Sir: Frankly I'm mightily relieved to learn of the Prime Minister's slipped disc, as this indicates that he's not as spineless as hitherto believed.

MIKE HUNT

DATCHET

Sir: I am sorry for Tony Blair and anyone else who has slipped a disc. It is extremely painful and debilitating but it is not a "health scare" (report, 20 May). For me, the only scare is your sensational style of headline - please calm down.

MARGARET GIBBS

BROMLEY

Sir: I suspect that our Prime Minister's slipped disc is his halo.

CHRISTOPHER V HUGHES

LONDON WC2

Hoodie publicity

Sir: Perhaps the reported 22 per cent increase in shoppers at Bluewater has more to do with the acres of free advertising the ban on "hoodies" has inspired than the effect of the ban itself?

CHARLES HOPKINS

NORWICH

Beginners' luck

Sir: Thinking of Scrabble (letter, 19 May), I remembered that my husband and I were introduced to this game 40 years ago by an elderly cousin. We arranged our letters for our first game and my husband began. He put out all his letters and claimed the bonus points. Then came my turn. I saw with satisfaction that I too could put out all my letters. We had no idea that anything unusual had happened but it took our cousin several minutes to recover and I think he dined out on the story for a long time to come.

RUTH MICKLEM.

POCKLINGTON, YORK

Banned but not silenced

Sir: John Walsh's livelihood ("Tales from the City", 19 May) can hardly be in jeopardy if he can continue to lament the loss of his driving licence at such tedious length in your pages.

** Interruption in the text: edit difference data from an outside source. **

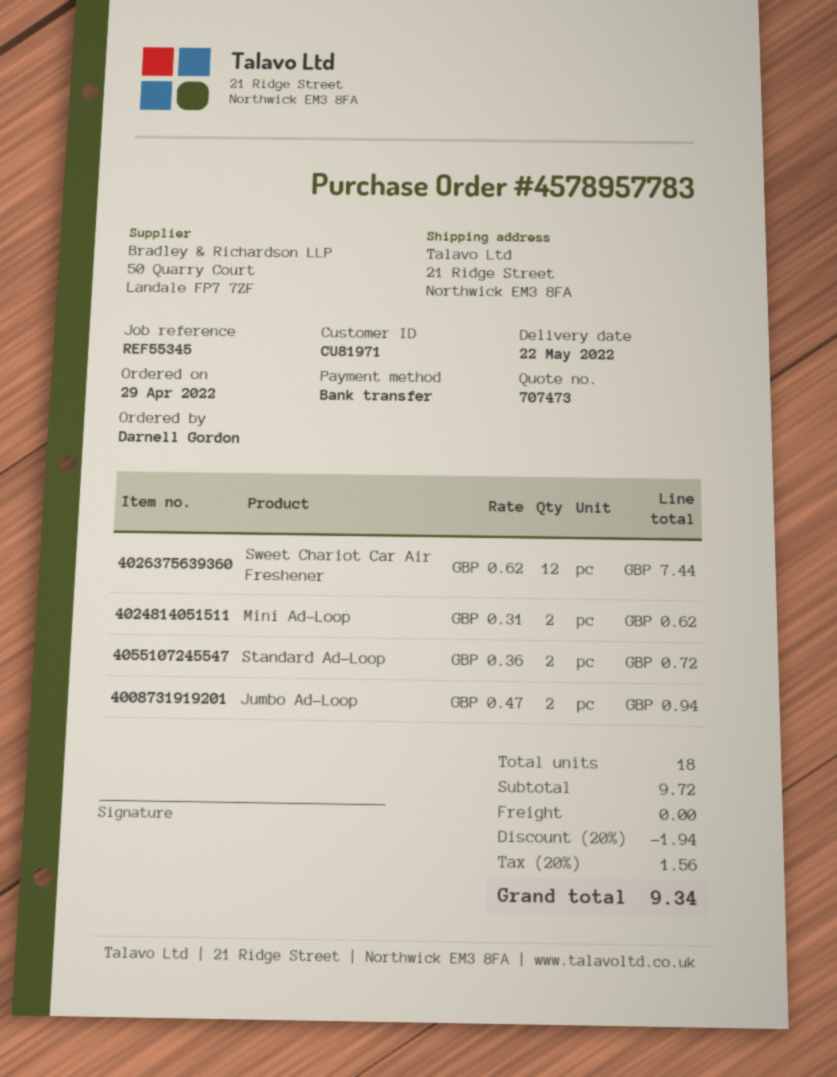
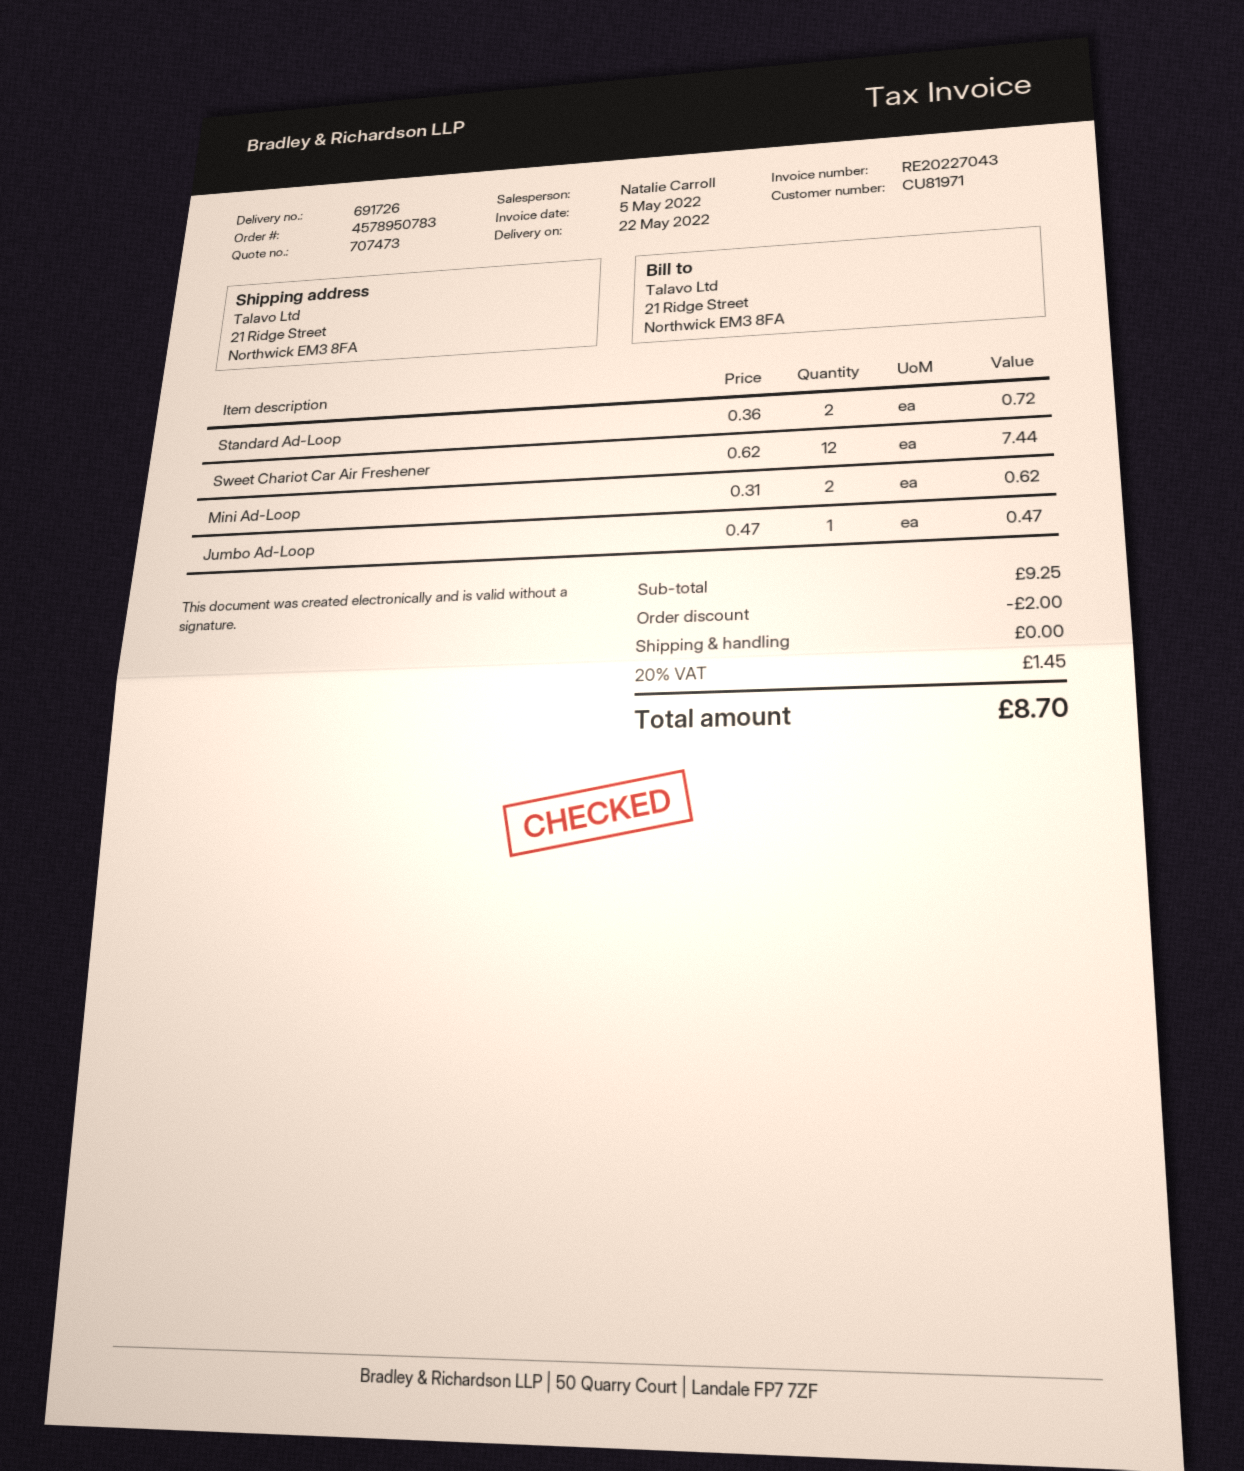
order number: 4578957783 -> 4578950783
Jumbo Ad-Loop: 2 x 0.47 = 0.94 -> 1 x 0.47 = 0.47
subtotal: 9.72 -> 9.25
discount: 1.94 -> 2.00
tax: 20% = 1.56 -> 20% = 1.45
total: 9.34 -> 8.70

Having demonstrated his lamentable incompetence in controlling a tonne of speeding metal on at least four occasions, he should accept his punishment with rather better grace.

DAVID NUTTER

LINCOLN

A way with words

Sir: Surely the most objectionable thing about the sentence about the Western quoted by Kevin Brownlow (letter, 20 May) is not the words being used but the clumsy way they have been strung together: or, as a linguist would say, syntax, not lexicon.

GEOFFREY NOWELL-SMITH

LONDON N19

The man for the job?

Sir: Wouldn't it be great (albeit rather improbable) if Blair were to follow the rationale of Bush's nomination of John Bolton for the UN by appointing George Galloway as Ambassador to the USA!